With an average of 44 minutes an hour, Dubai takes fourth place in terms of average employee productivity globally. The emirate follows Japan (57 minutes in an hour), European countries (50 minutes in an hour), and the US (47 minutes in an hour), the study showed. The rest of the Gulf cities take fifth place with 32 minutes as average employee productivity in an hour.
While no updated figures were immediately available, human resources experts and consultants noted that according to the "latest figures, the average productivity of the best companies worldwide is 45 minutes per hour".
According to another research report released earlier this year, each UAE office employee spends an average of "46 days of their working year on non-work related activity alone" such as drinking tea and coffee, gossiping, online banking and paying bills, and socialising online despite the fact that they are putting in "long hours".
Many companies have an active IT policy regarding social media and personal internet usage; other companies either have an "ignored" policy or simply none.
Controlling internet usage at work is becoming more difficult, especially with new technology making a wide variety of gadgets such as the BlackBerry and iPhone available.
Inappropriate usage
The excessive or inappropriate use of these gadgets in workplaces could have other disadvantages like threatening the security of the business, surveys showed. Frustrated employees could misuse such gadgets, experts warn.

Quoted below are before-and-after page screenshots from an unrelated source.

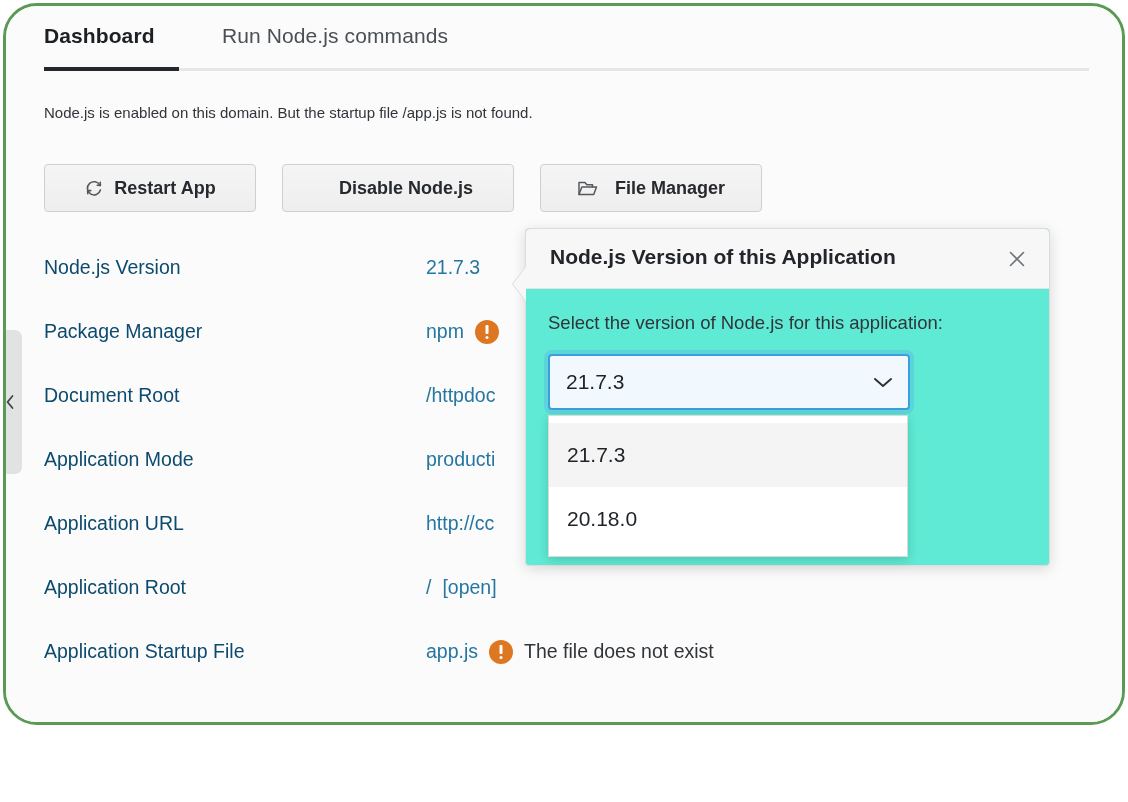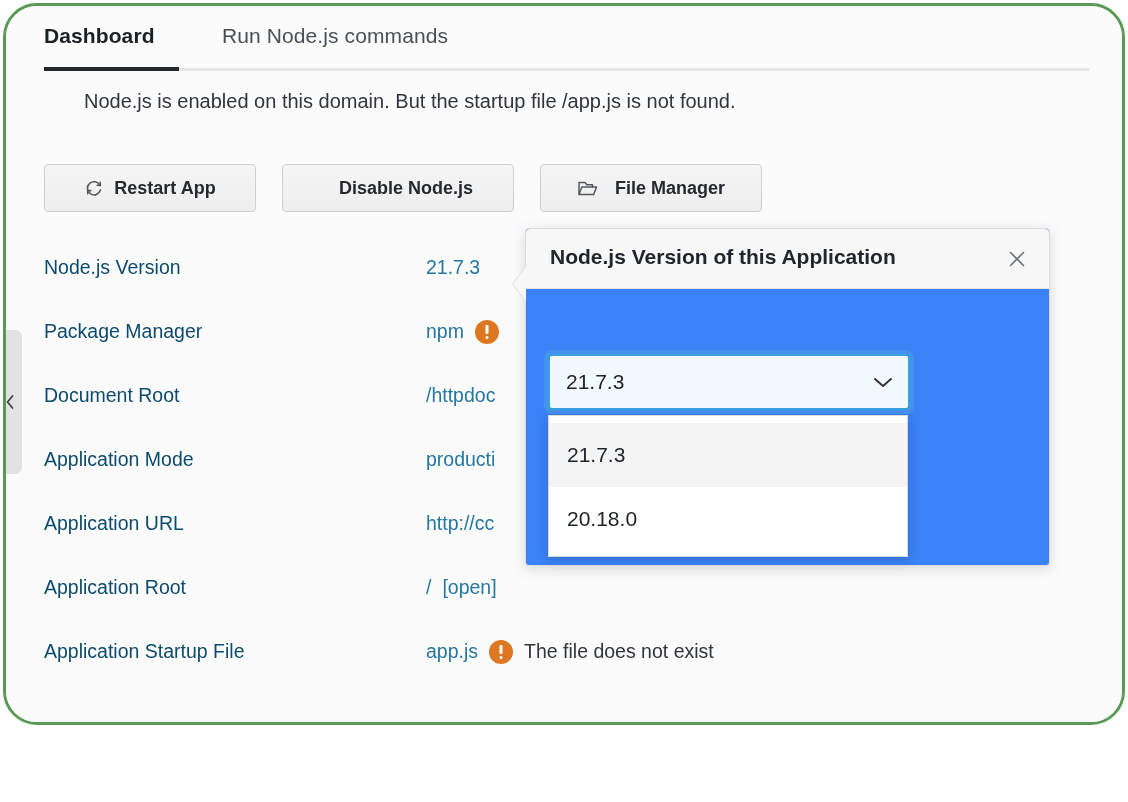--- a/index.html
+++ b/index.html
@@ -58,25 +58,24 @@
   #tabline-active {
     position: absolute;
     left: 38px; top: 61px;
     width: 135px; height: 4px;
     background: #24272b;
   }
 
   
   #intro {
     position: absolute;
-    left: 38px; top: 84px;
-    font-size: 20px;
+    left: 38px; top: 98px;
+    font-size: 15px;
     color: #31353a;
     white-space: nowrap;
-    margin-left: 40px;
   }
 
   
   #btnrow { position: absolute; left: 38px; top: 158px; height: 48px; }
   .btn {
     position: absolute;
     top: 0; height: 48px;
     background: linear-gradient(#f5f5f5, #eeeeee);
     border: 1px solid #cfcfcf;
     border-radius: 4px;
@@ -170,21 +169,21 @@
     padding-right: 6px;
     cursor: pointer;
   }
   #collapse-handle svg { display: block; }
 
   
   #popover {
     position: absolute;
     left: 519px; top: 222px;
     width: 525px; height: 338px;
-    background: #3b82f6;
+    background: #5eead4;
     border: 1px solid #dcdcdc;
     border-radius: 4px;
     box-shadow: 0 3px 14px rgba(0,0,0,0.14);
     z-index: 40;
   }
   #pop-caret, #pop-caret-b {
     position: absolute;
     left: -13px; top: 38px;
     width: 0; height: 0;
     border-top: 17px solid transparent;
@@ -389,20 +388,21 @@
       <div id="pop-caret"></div>
 
       <div id="pop-header"></div>
       <div id="pop-title">Node.js Version of this Application</div>
       <div id="pop-close">
         <svg width="22" height="22" viewBox="0 0 22 22" fill="none" stroke="#6e7378" stroke-width="1.6">
           <path d="M4.5 4.5 L17.5 17.5 M17.5 4.5 L4.5 17.5" stroke-linecap="round"></path>
         </svg>
       </div>
 
+      <div id="pop-sublabel">Select the version of Node.js for this application:</div>
 
       <div id="select-box">
         <span id="select-value">21.7.3</span>
         <span id="select-chev">
           <svg width="22" height="14" viewBox="0 0 22 14" fill="none" stroke="#2c3035" stroke-width="1.9">
             <path d="M3 4 L11 11 L19 4" stroke-linecap="round" stroke-linejoin="round"></path>
           </svg>
         </span>
       </div>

Devicelock, a company specialising in electronic devices security, recently conducted a survey that covered nearly 1,000 people worldwide. It concluded that only "few respondents were taking action to combat the threat posed by the increased use of iPhones in the workplace".

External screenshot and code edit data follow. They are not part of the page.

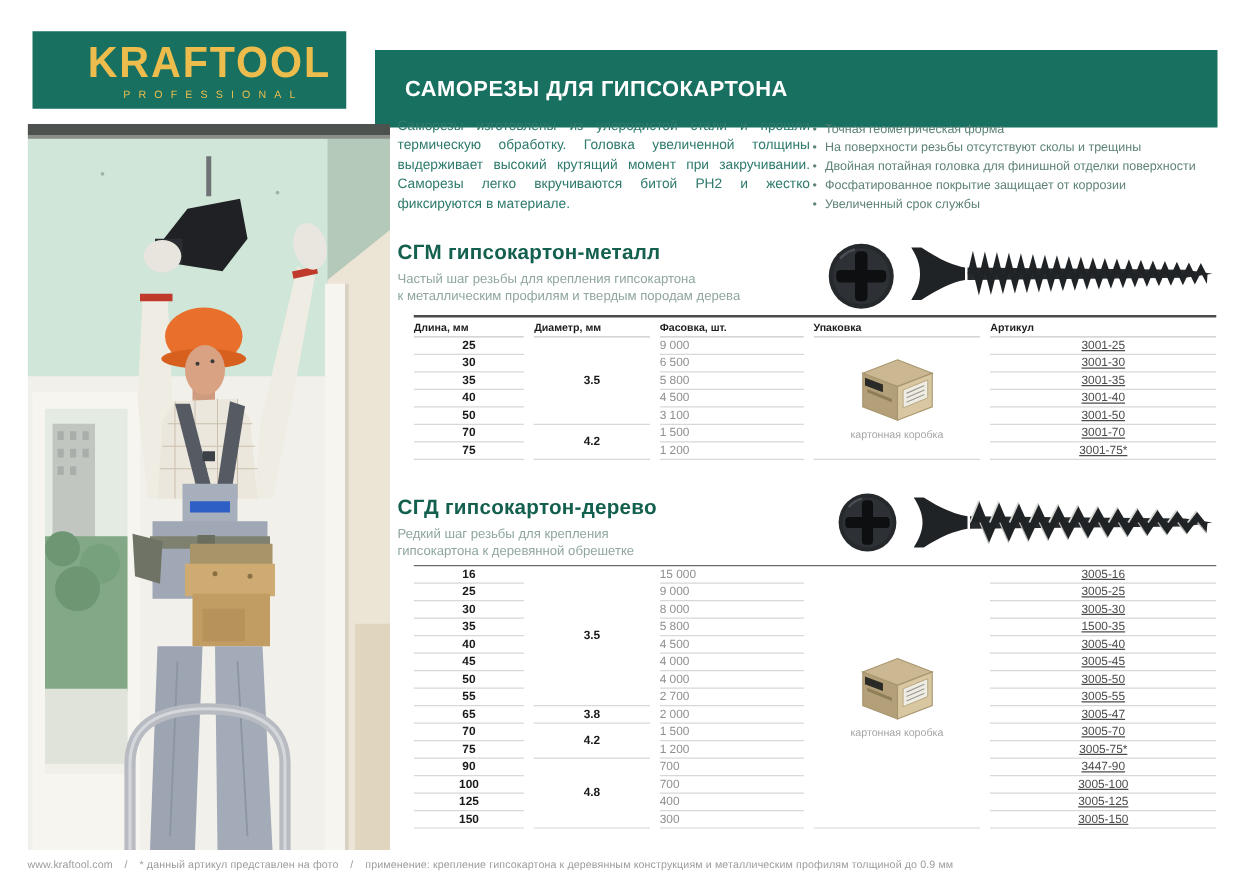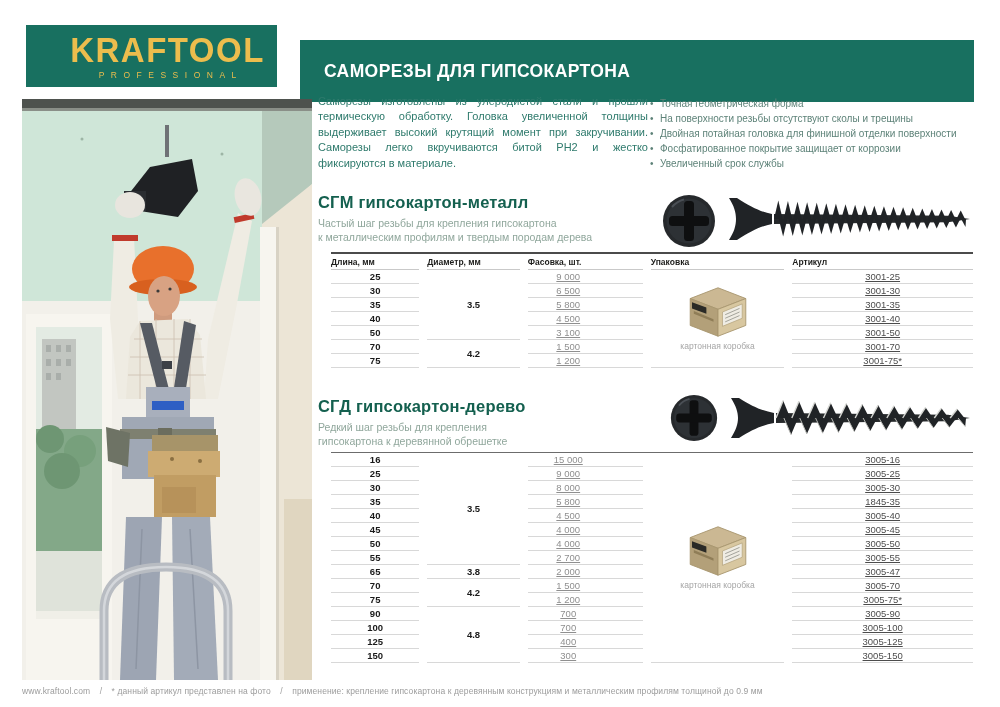--- a/index.html
+++ b/index.html
@@ -42,21 +42,21 @@
   .table-wrap { position:absolute; left:331px; width:642px; border-top:2px solid #4b4b4b; overflow:hidden; }
   .tw1 { top:252px; } .tw2 { top:452px; border-top-width:1.5px; border-top-color:#6c6c6c; }
   table.price { table-layout:fixed; border-collapse:separate; border-spacing:8px 0;
     width:658px; margin:0 -8px; }
   table.price th { font-size:8.5px; font-weight:700; color:#1d1d1b; text-align:left;
     height:16px; vertical-align:middle; border-bottom:1px solid #c9c9c9; }
   table.price td { height:14px; vertical-align:middle; font-size:9.5px;
     border-bottom:1px solid #d8d8d8; }
   td.len { font-weight:700; color:#1a1a1a; text-align:center; }
   td.diam { font-weight:700; color:#1a1a1a; text-align:center; }
-  td.qty { color:#8f8f8f; text-align:center; padding-right:34px;text-decoration:underline; }
+  td.qty { color:#8f8f8f; text-align:left; padding-right:34px; }
   td.pack { text-align:center; color:#a5a5a5; }
   td.art { color:#4c4c4c; text-align:center;text-decoration:underline; }
   .pack-label { font-size:8.5px; color:#a5a5a5; margin-top:1px; }
 
   
   .footer { position:absolute; left:22px; top:686px; width:952px;
     font-size:8.5px; color:#9c9c9c; letter-spacing:.1px; }
   .footer .sep { margin:0 7px; }
 </style>
 </head>
@@ -397,21 +397,21 @@
             <td class="art">3005-25</td>
           </tr>
           <tr>
             <td class="len">30</td>
             <td class="qty">8 000</td>
             <td class="art">3005-30</td>
           </tr>
           <tr>
             <td class="len">35</td>
             <td class="qty">5 800</td>
-            <td class="art">1845-35</td>
+            <td class="art">1500-35</td>
           </tr>
           <tr>
             <td class="len">40</td>
             <td class="qty">4 500</td>
             <td class="art">3005-40</td>
           </tr>
           <tr>
             <td class="len">45</td>
             <td class="qty">4 000</td>
             <td class="art">3005-45</td>
@@ -440,21 +440,21 @@
           </tr>
           <tr>
             <td class="len">75</td>
             <td class="qty">1 200</td>
             <td class="art">3005-75*</td>
           </tr>
           <tr>
             <td class="len">90</td>
             <td class="diam" rowspan="4">4.8</td>
             <td class="qty">700</td>
-            <td class="art">3005-90</td>
+            <td class="art">3447-90</td>
           </tr>
           <tr>
             <td class="len">100</td>
             <td class="qty">700</td>
             <td class="art">3005-100</td>
           </tr>
           <tr>
             <td class="len">125</td>
             <td class="qty">400</td>
             <td class="art">3005-125</td>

Almost two-thirds of the respondents came from North America and western Europe, while the other one-third originated in Eastern Europe, the Middle East and Asia Pacific.
In the seven months of data collection, over 1,000 responses were posted to the survey question, ‘Have you taken any steps to secure your business against the security threat posed by iPhones?'
The result was that less than 40 per cent of all respondents answered affirmatively to the survey's question; and, willingness to admit that the iPhone threat is a "back-burner issue" appears to be especially prevalent in regions like North America and western Europe, where only about 25 per cent of respondents answered ‘Yes' to the question, according to a statement sent by Devicelock to Gulf News.
However, "this tendency was not seen in the one-third sample coming from regions to the east. Viewed as a whole, Eastern Europe, the Middle East and Asia Pacific regions registered close to a 60 per cent ‘yes' response to the question.
IPhone technology has brought gains in flexibility and productivity, researchers admit, but at the same time it carries the risk of data leaks from corporate computers.
"The particular risk with mobile communications devices like the iPhone is that an employee can run a local synchronisation for data transfer, completely bypassing the corporate network and any network-based security solutions," the Devicelock statement said.
With security measures such as Devicelock in place, IT security organisations have the option of imposing a mobile device policy that limits data exchanges to only specific iPhones and to only the types of data required for exercising an employee's business duties.